Provided data START
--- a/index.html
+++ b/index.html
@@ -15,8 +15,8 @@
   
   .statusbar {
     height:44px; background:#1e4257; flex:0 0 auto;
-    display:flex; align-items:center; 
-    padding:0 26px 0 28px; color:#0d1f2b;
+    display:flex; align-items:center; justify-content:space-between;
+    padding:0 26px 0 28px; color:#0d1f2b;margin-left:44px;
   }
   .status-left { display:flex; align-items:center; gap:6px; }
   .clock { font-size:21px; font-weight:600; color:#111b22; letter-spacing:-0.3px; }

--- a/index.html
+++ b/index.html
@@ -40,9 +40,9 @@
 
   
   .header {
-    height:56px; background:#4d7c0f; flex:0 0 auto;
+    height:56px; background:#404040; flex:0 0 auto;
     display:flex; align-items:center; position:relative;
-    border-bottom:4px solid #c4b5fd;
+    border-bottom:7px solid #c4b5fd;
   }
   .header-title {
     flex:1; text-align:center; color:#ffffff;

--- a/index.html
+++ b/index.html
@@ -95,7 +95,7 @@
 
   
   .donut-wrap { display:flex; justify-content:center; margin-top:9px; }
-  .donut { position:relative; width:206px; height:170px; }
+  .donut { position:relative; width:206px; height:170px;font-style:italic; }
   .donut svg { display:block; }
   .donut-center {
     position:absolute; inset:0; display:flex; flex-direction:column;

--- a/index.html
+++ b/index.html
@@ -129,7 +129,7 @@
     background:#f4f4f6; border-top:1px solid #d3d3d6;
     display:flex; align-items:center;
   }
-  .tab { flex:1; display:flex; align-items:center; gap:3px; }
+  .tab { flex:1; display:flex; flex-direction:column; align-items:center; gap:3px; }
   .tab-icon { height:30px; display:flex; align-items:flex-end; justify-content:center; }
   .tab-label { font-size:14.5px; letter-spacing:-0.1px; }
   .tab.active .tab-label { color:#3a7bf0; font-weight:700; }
Provided data END
Provided data START
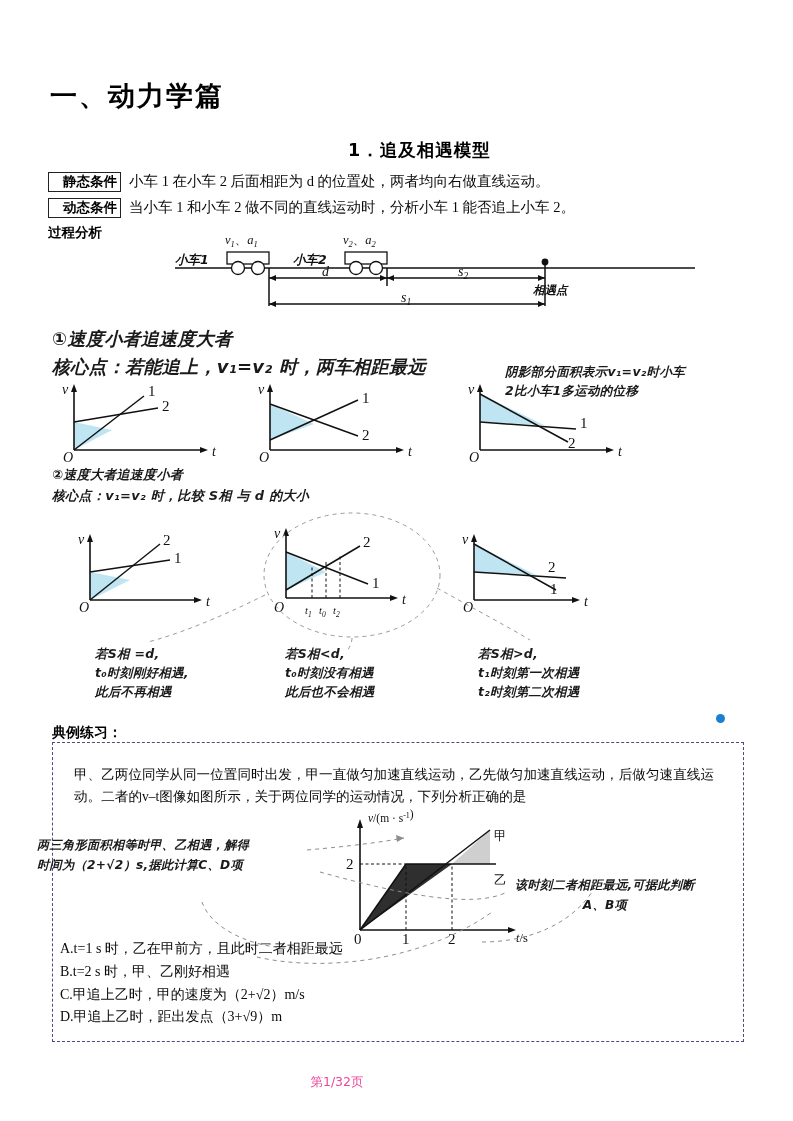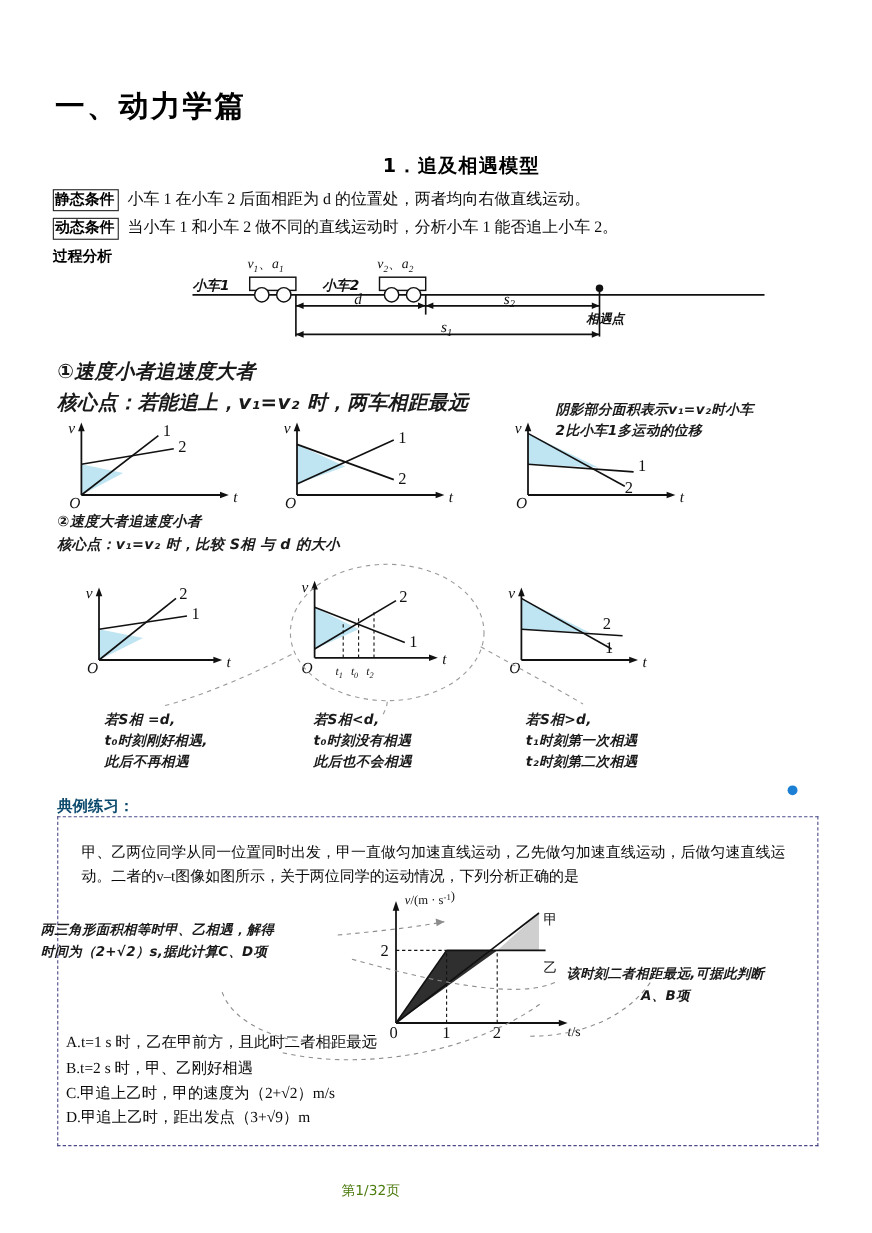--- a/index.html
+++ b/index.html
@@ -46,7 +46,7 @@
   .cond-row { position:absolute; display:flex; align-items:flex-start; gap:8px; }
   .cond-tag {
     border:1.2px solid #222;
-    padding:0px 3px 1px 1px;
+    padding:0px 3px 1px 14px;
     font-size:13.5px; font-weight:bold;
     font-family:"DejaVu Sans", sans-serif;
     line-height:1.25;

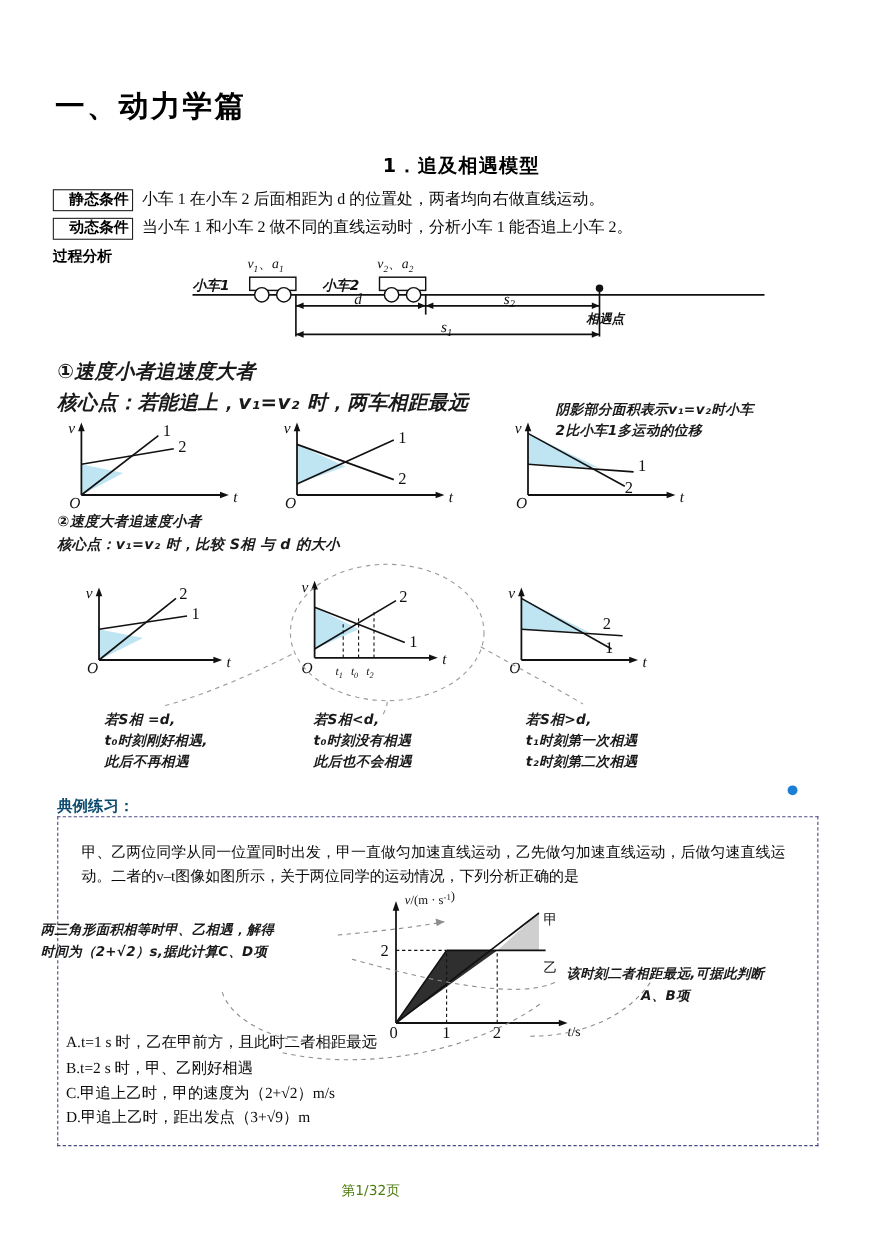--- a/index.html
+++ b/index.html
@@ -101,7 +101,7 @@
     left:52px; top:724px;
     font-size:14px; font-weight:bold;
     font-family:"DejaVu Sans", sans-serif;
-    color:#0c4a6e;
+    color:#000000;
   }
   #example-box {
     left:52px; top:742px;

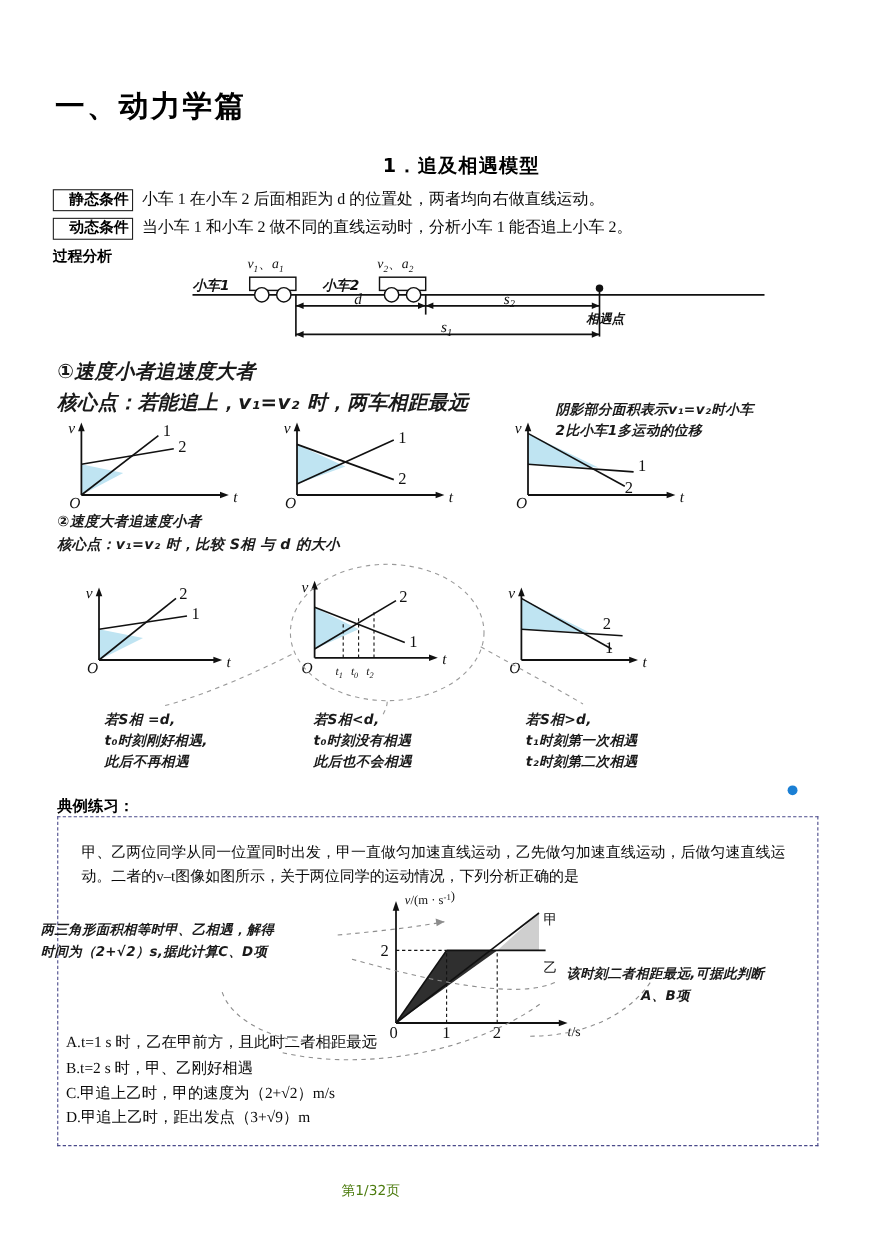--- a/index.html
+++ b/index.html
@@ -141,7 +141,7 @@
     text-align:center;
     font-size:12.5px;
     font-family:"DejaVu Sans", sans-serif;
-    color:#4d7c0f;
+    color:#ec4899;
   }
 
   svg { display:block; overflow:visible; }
Provided data END
Provided data START
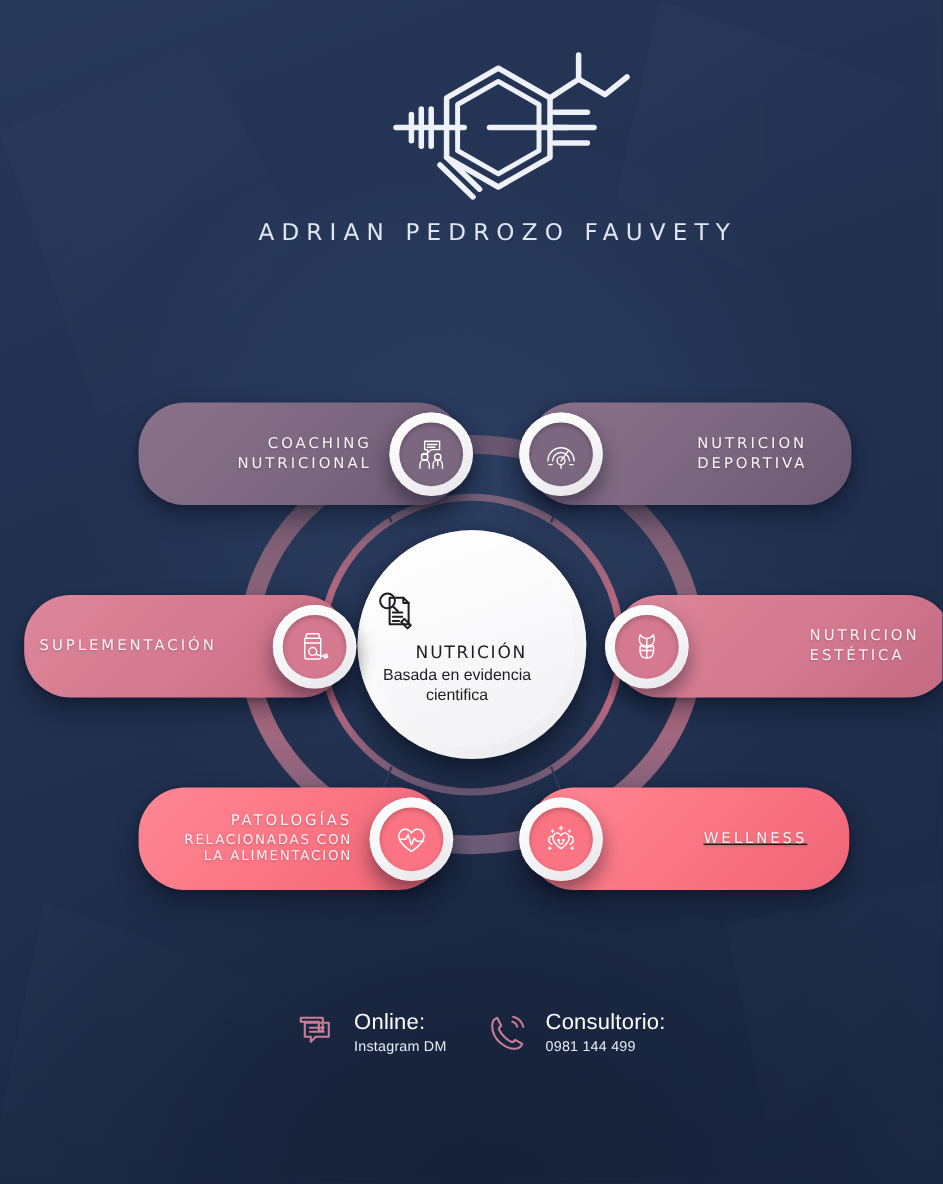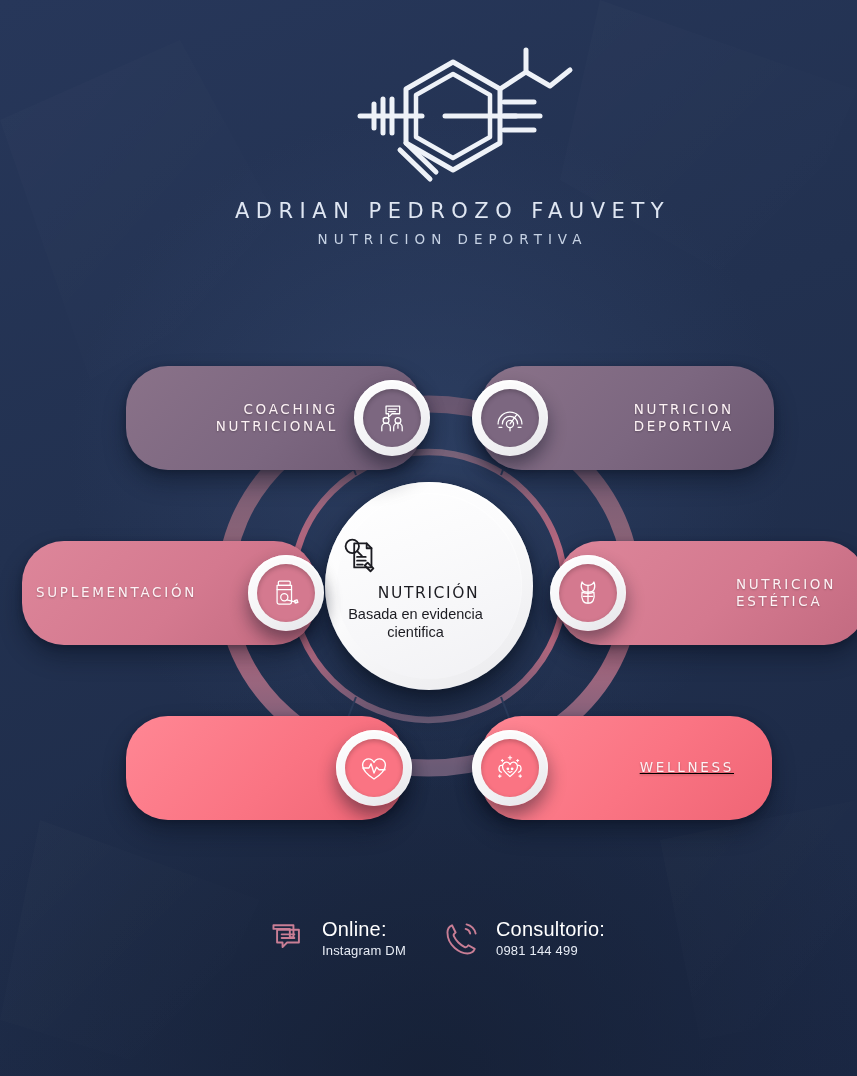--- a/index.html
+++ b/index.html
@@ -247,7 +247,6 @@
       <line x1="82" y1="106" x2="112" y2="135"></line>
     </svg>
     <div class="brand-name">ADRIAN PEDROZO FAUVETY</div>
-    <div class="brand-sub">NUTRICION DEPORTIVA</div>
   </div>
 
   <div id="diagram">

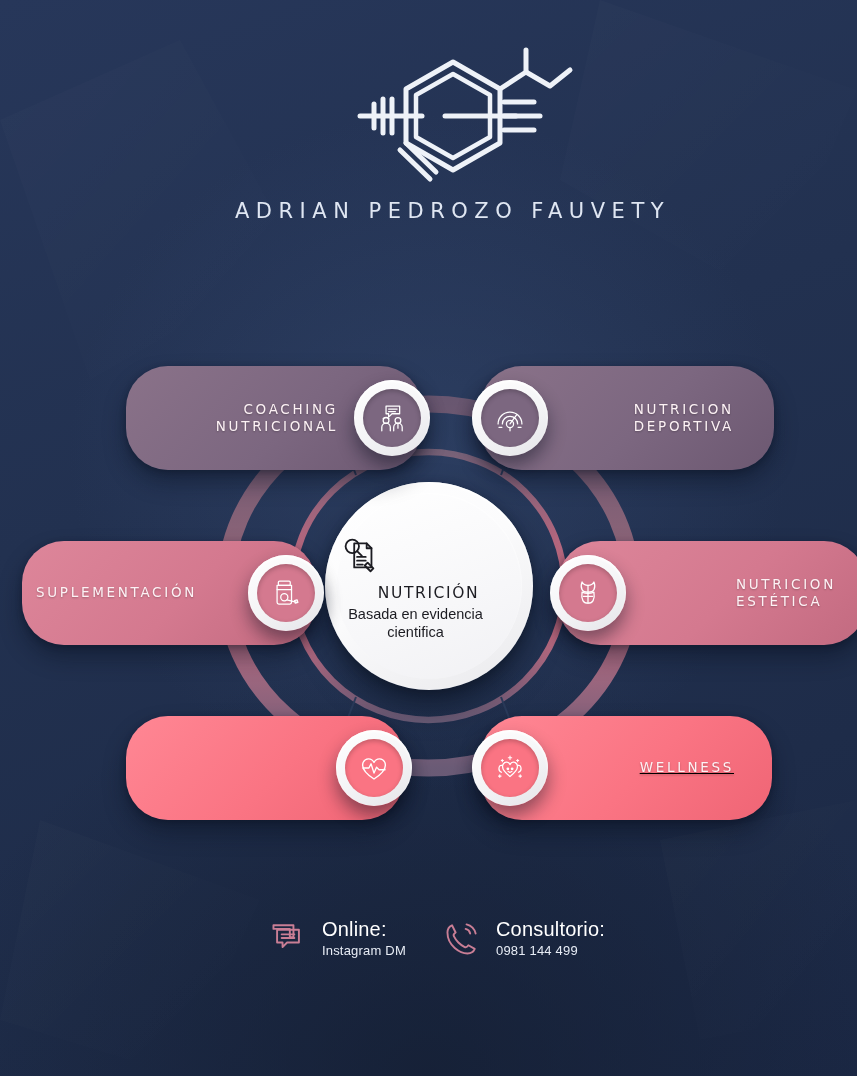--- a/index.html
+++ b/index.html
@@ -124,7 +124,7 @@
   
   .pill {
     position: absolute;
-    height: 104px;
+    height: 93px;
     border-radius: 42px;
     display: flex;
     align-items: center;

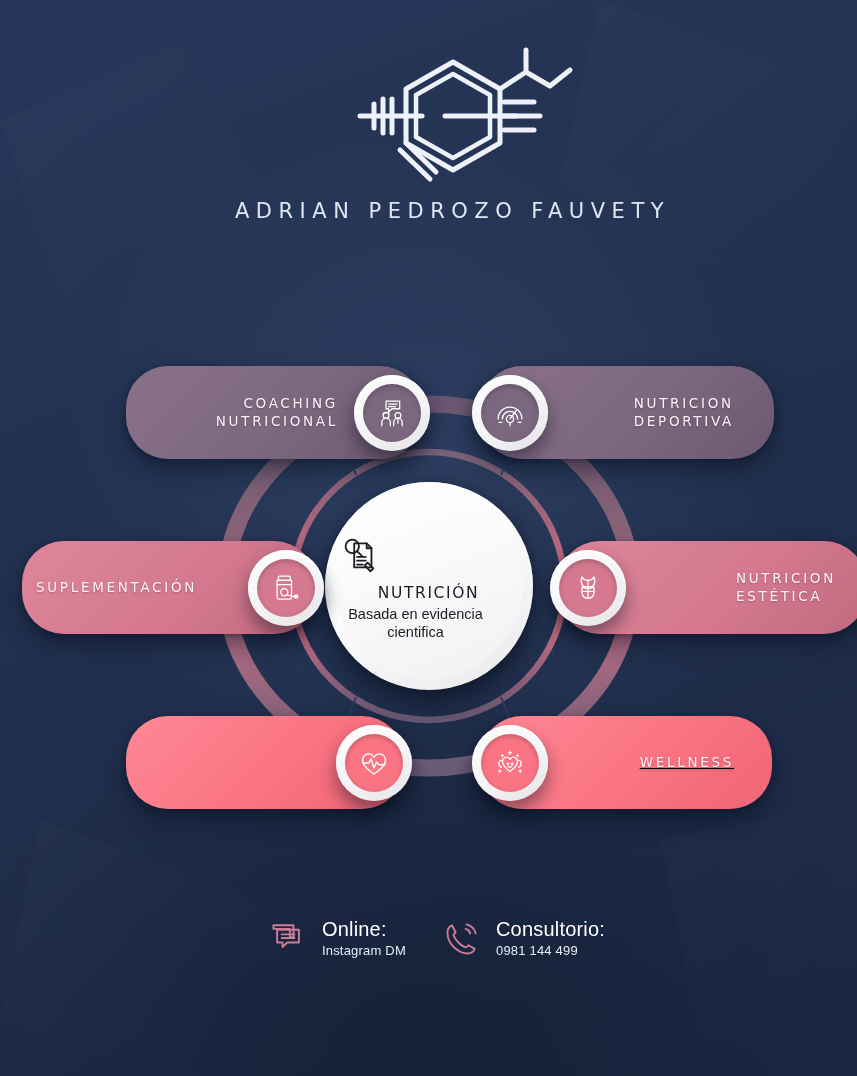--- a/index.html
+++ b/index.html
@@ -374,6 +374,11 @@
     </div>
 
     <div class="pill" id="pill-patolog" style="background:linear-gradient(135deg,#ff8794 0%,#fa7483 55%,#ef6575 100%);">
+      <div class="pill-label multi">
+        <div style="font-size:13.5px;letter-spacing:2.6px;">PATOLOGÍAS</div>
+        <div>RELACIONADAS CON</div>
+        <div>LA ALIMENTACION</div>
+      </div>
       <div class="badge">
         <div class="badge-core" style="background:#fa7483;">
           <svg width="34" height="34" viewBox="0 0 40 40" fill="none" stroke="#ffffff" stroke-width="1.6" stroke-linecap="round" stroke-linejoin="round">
Provided data END
> [Your assignment]: Lines with "cond": copy every one of them from the listing above.

> [Solution to the exercise]:
   .cond-row { position:absolute; display:flex; align-items:flex-start; gap:8px; }
   .cond-tag {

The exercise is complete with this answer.